Mengenal Darul Hadits Asyrafiyyah
5:35 PM
Mengenal
Darul Hadits Asyrafiyyah – Akademi Haditsnya Para Pakar Hadits
Ilmu
hadits adalah salah satu ilmu yang menduduki posisi sangat penting dalam Islam
mengingat status Hadits sendiri sebagai sumber ajaran Islam nomor dua setelah
Al-Qur’an. Berbeda dengan Al-Qur’an yang validitasnya tidak perlu diragukan,
Hadits sendiri dalam pengukuhan statusnya sebagai sebuah sumber ajaran mesti
melewati proses validasi terlebih dahulu. Hal ini mengingat bahwa hadits rentan
untuk diselewengkan, dipalsukan bahkan dibuat-buat.
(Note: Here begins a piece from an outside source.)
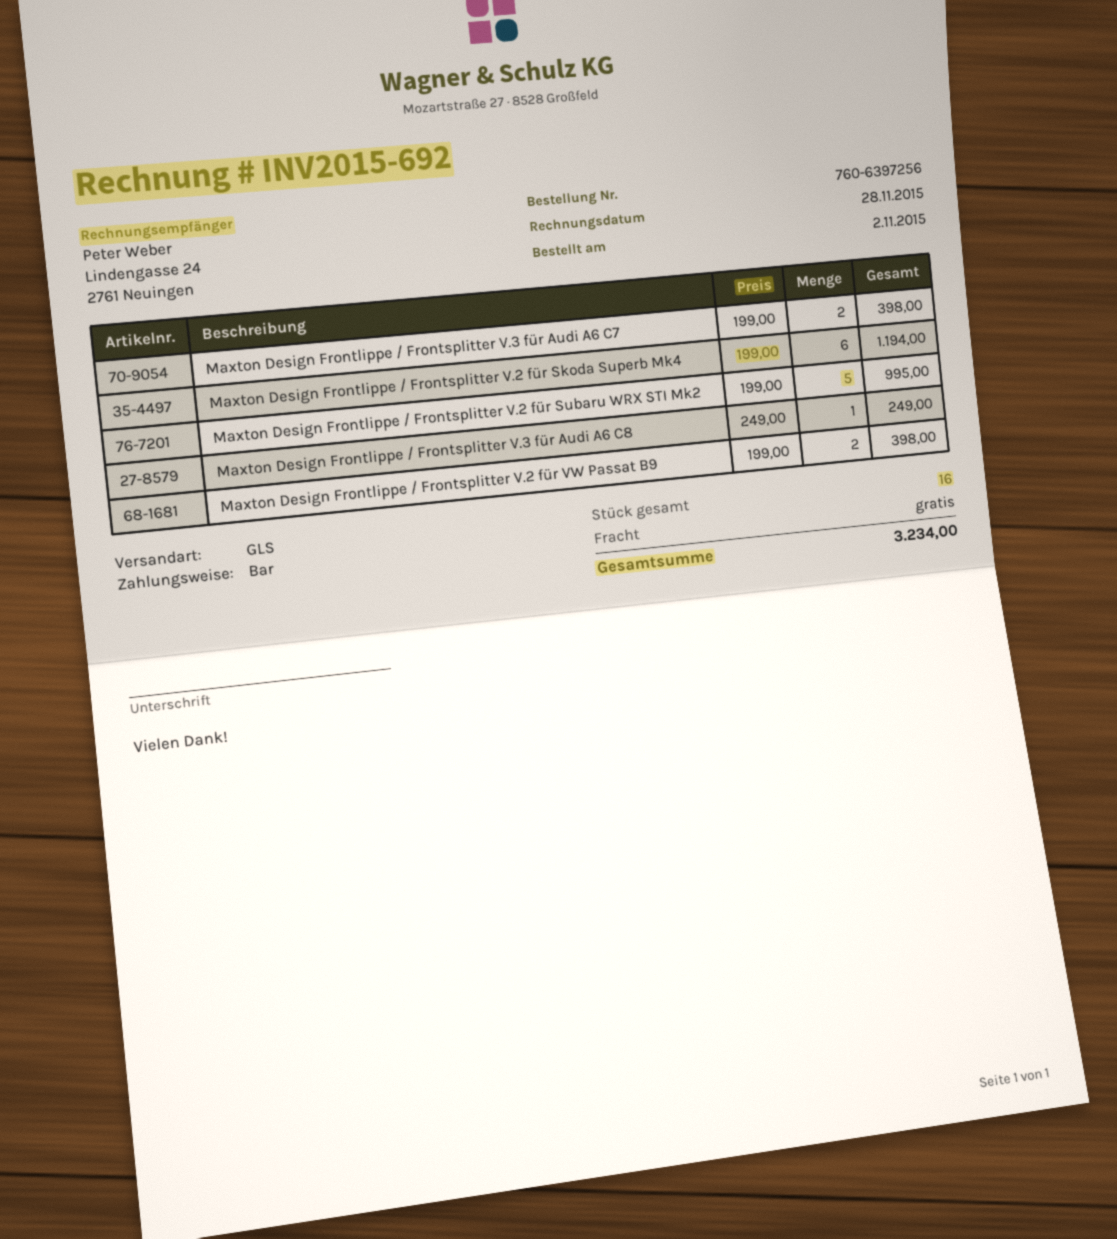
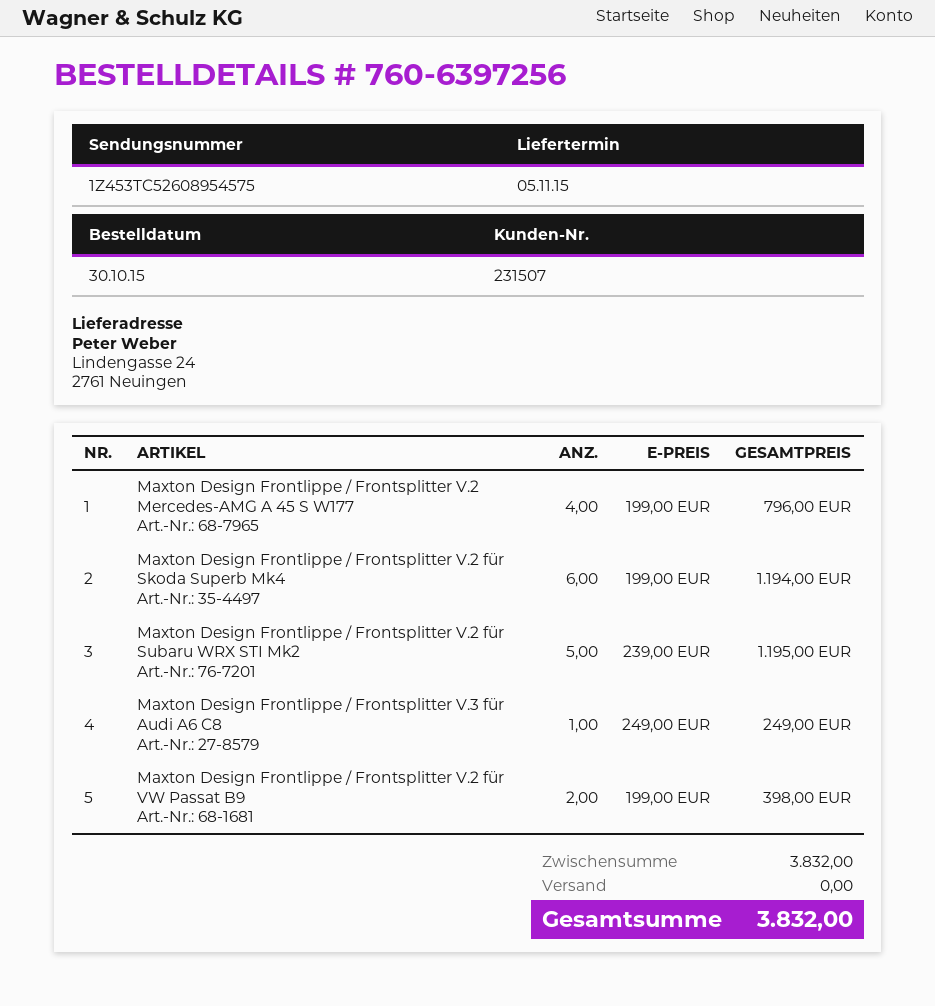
order date: 2015-11-02 -> 2015-10-30
Maxton Design Frontlippe / Frontsplitter V.3 für Audi A6 C7: 2 x 199.00 = 398.00 -> none
Maxton Design Frontlippe / Frontsplitter V.2 für Subaru WRX STI Mk2: 5 x 199.00 = 995.00 -> 5 x 239.00 = 1195.00
Maxton Design Frontlippe / Frontsplitter V.2 Mercedes-AMG A 45 S W177: none -> 4 x 199.00 = 796.00
total: 3234.00 -> 3832.00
Kondisi ini yang membuat
para ulama islam menetapkan beberapa kaedah untuk melakukan validasi atas
sebuah hadits yang dalam studinya ditempuh di bidang studi Ilmu Hadits.
Dalam
sejarah Islam, studi hadits termasuk studi awal mula yang digiatkan oleh para
salafus saleh. Studi disini mencakup proses penyampaian hadits maupun studi
terhadap kualitas dan validitas hadits itu tersendiri. Tak heran ketika Islam
berkembang, majelis hadits adalah salah satu majelis yang wajib ada di negeri
baru yang dibebaskan dan dikuasai oleh Islam. Para sahabat yang di dalam dada
mereka terdapat beratus ribu Hadits dari Rasulullah, mengajarkan hadits
tersebut kepada murid-murid mereka dimanapun mereka berada. Majelis hadits
senantiasa menjadi majelis yang sangat penting dalam sejarah perkembangan Islam
itu sendiri. Madrasah-madrasah Hadits pun bermunculan terbentang dari timur ke
barat. Dari Ujung timur asia tengah (di negeri Bukhara dan Samarkand) sampai ke
Andalus di belahan Barat.
Salah
satu Madrasah Hadits yang terkenal adalah Darul Hadits Asyrafiyyah di Damaskus,
Syam. Darul Hadits ini bisa dibilang sebagai peletak pertama model Ideal
Akademi Hadits Modern. Akademi ini didirikan oleh Raja Asyraf Muzhfaruddin Musa
bin Malik Al-Adil, salah seorang penguasa Dinastu Ayubiyyah. Awal, bangunan yang
dijadikan lokasi Madrasah ini adalah sebuah rumah milik Al-Amir Sharimuddin
Qaimaz bin Abdullah An-Najmi. Raja Asyraf pun membeli rumah ini, memugarnya
lalu menjadikannya sebuah madrasah. Darul Hadits Asyrafiyyah ini resmi dibuka
pada tahun 630 H / 1233 M di malam Nishfu Sya’ban. Salah seorang pakar Hadits
saat itu yakni Imam Taqiyuddin Ibn Shalah didaulat sebagai pemimpin sekaligus
Guru Besar di Darul Hadits Asyrafiyyah ini dimana beliau kemudian mengajar dan
melakukan aktifitas ilmiahnya terutama di Bidang Hadits di madrasah ini.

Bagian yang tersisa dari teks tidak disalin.